The X-rays were discovered in 1895 and from there they became a very revolutionary application in many branches of science, from astronomy to radiographs that we have not done so many times.the 120th anniversary of the X-rays knowing his inventor and the research that led him to such an important scientific advance. Article index Who invented the X-rays? The inventor or, rather, the person who discovered the X-rays was Wilhelm Conrad Rontgen , a German physicist who was focused on the field of electromagnetics Nothing else to present his discovery, Rontgen's theory received great attention from critics and public, and was translated into French, English or Russian. Although it is not a name as well known today as that of others you celebrate writers, the name of Wilhelm Conrad Rontgen is written in gold letters in the medical field, where he has had and has and numerous applications.The importance of his discovery was such in his day that he was the first Nobel Prize ...

Zhang Zuolin Biography

Zhang Zuolin (Haicheng, Liaoning Province, 1876-Mukden, 1928) Chinese general.He was governor general of Manchuria, a region of which he became a dictator, and in which he established a tyrannical regime.He controlled Manchuria and much of northern China between 1913 and 1918. Zhang Zuolin He was born into a humble Manchurian peasant family.In his childhood he exercised the office of pastor.The poverty in which his family lived led him to join a group of Manchurian bandits, of which he became head.By 1904 his name had become that of the most famous bandit in Manchuria. That same year he became the leader of a Manchu militia that fought fervently for Japan in the Russo-Japanese War (1904-1905).His performance earned him the support of the Japanese, who in 1911 succeeded in having him appointed military governor of the province of Fengtien, shortly after the proclamation of the Republic.In gratitude, he granted the Japanese broad economic exploitation rights over the wealth of t...

The Legend of the Holy Grail

No other medieval fable is so rich in symbolism, so diverse and, in many cases, as contradictory in its meaning as the legend of the Holy Grail . Is there any historical proof that allows us to suppose that there was a Grail that could be found? Or its legend is nothing more than a charming literary tale created by troubadours to entertain the members of the European courts? The legend of the Grail was recorded in history at the end of the 13th century.The mind of a talented French poet called Chretien de Troyes . However, when he wrote his Grail Story , Chretien included a host of pre-Christian elements.The legend went back, in fact, several centuries ago, to the Celtic stories of King Arthur , to the Irish tales, to the Welsh bards, where Christianity had not yet arrived. In fact, for the first Christian narrator of the legend of the Grail , Chretien de Troyes , the Holy Grail was not even a glass, but appears as a lavish and magical dish whose function is ...

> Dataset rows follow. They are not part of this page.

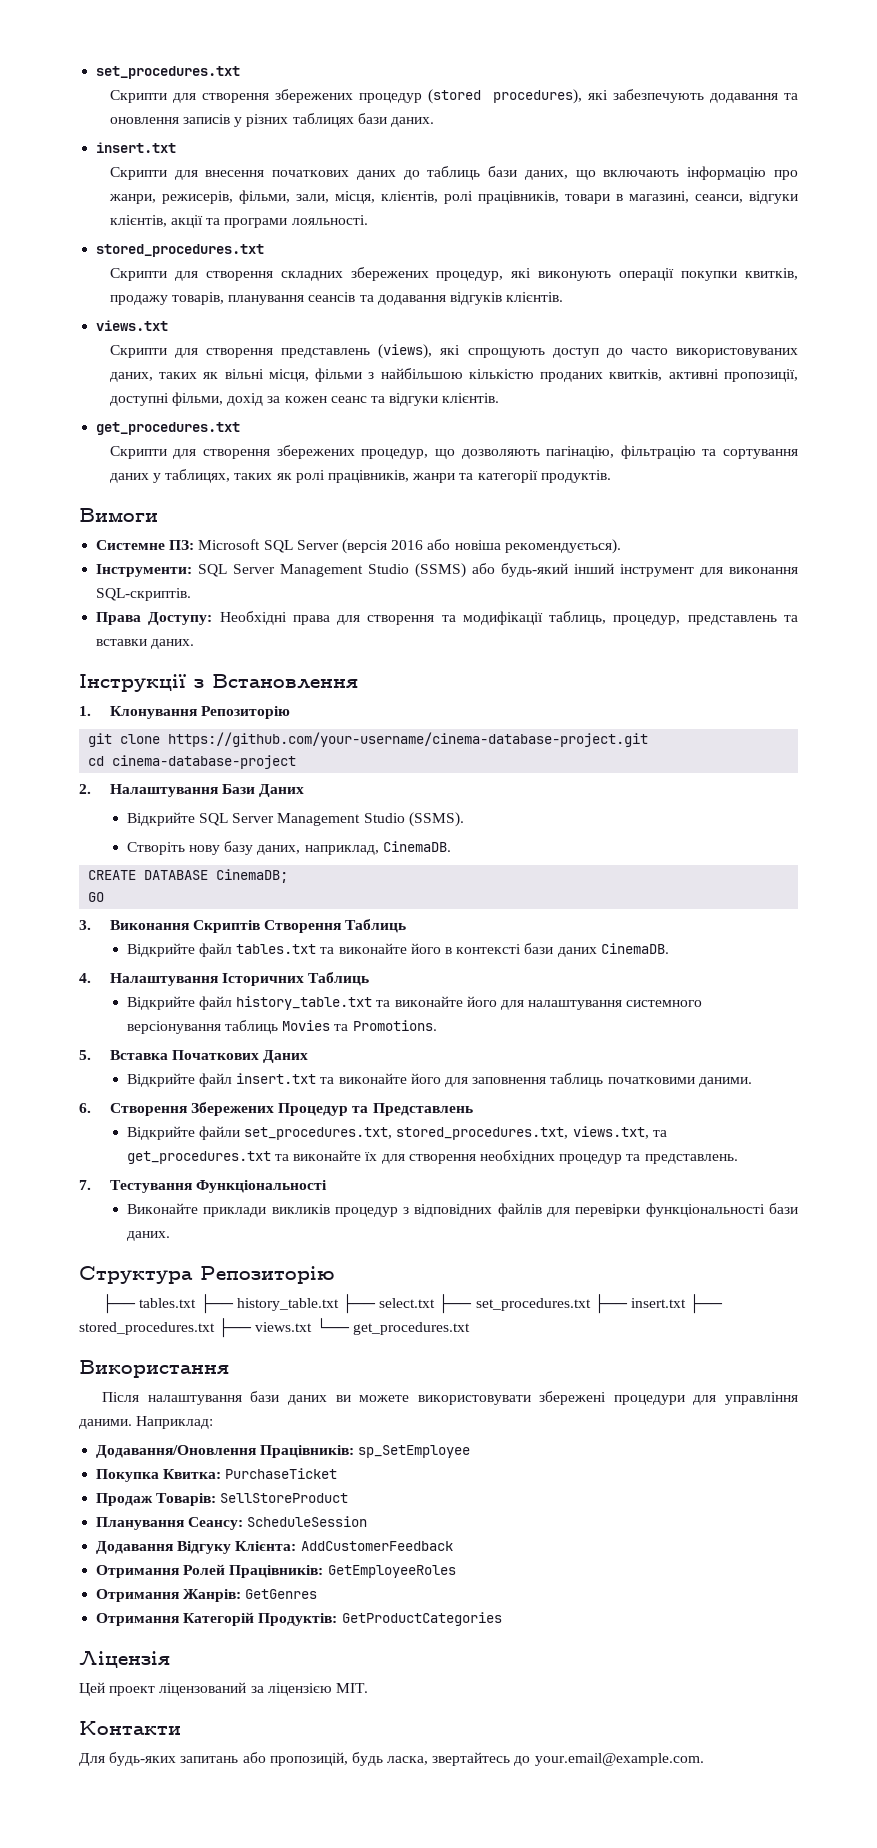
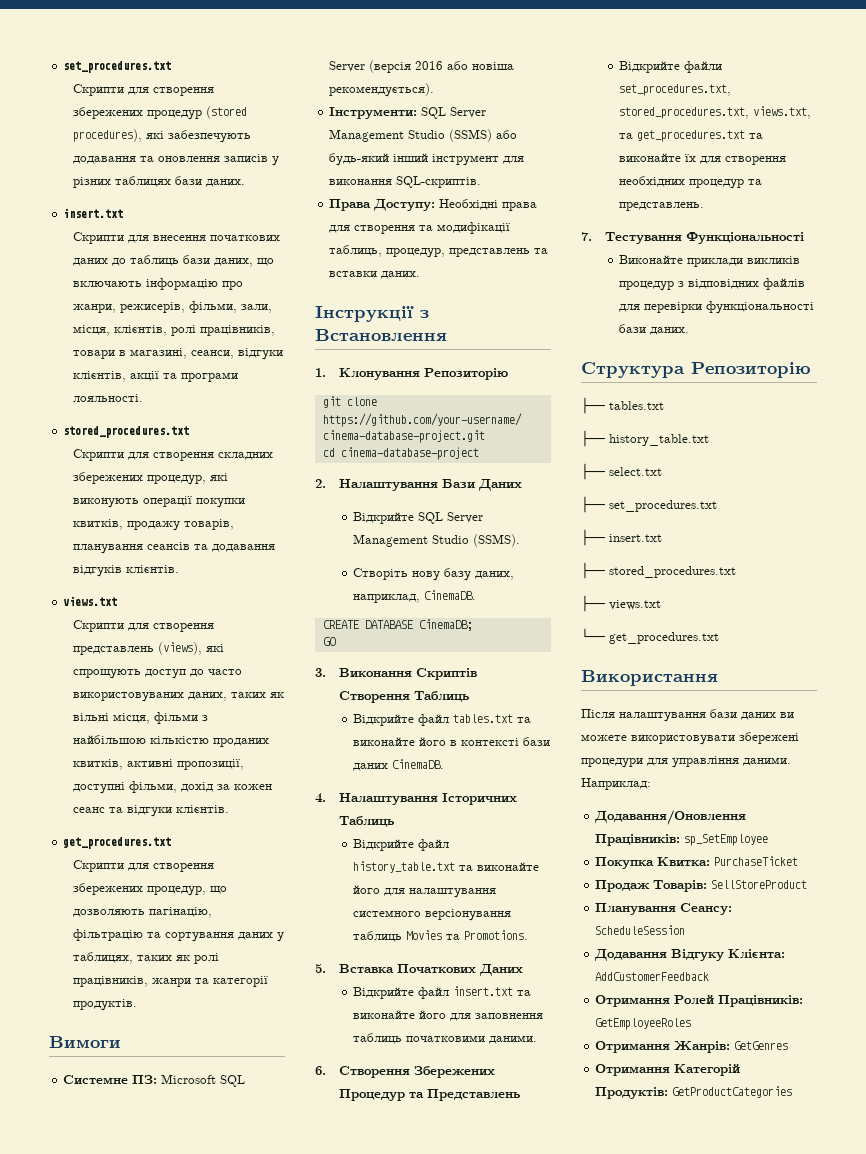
- ├── tables.txt ├── history_table.txt ├── select.txt ├── set_procedures.txt ├── insert.txt ├── stored_procedures.txt ├── views.txt └── get_procedures.txt
+ ├── tables.txt
+ ├── history_table.txt
+ ├── select.txt
+ ├── set_procedures.txt
+ ├── insert.txt
+ ├── stored_procedures.txt
+ ├── views.txt
+ └── get_procedures.txt
- Ліцензія
- Цей проект ліцензований за ліцензією MIT.
- Контакти
- Для будь-яких запитань або пропозицій, будь ласка, звертайтесь до your.email@example.com.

Guillermo gonzalez camarena Biography

Guillermo González Camarena (Guadalajara, 1917-Puebla, 1965) Mexican engineer who was a pioneer of Mexican television and inventor of three color television systems.Guillermo González Camarena completed his engineering studies at the National Polytechnic Institute, in Mexico City, and studied electronics. Guillermo González Camarena In 1935 he began his research on television, which had already been successfully experimented with in Berlin in 1931 by Von Ardene and Loewe Although this did not prevent his friends and family from questioning his mental health, as this experiment was not known to the general public.González Camarena also built his cameras with waste materials.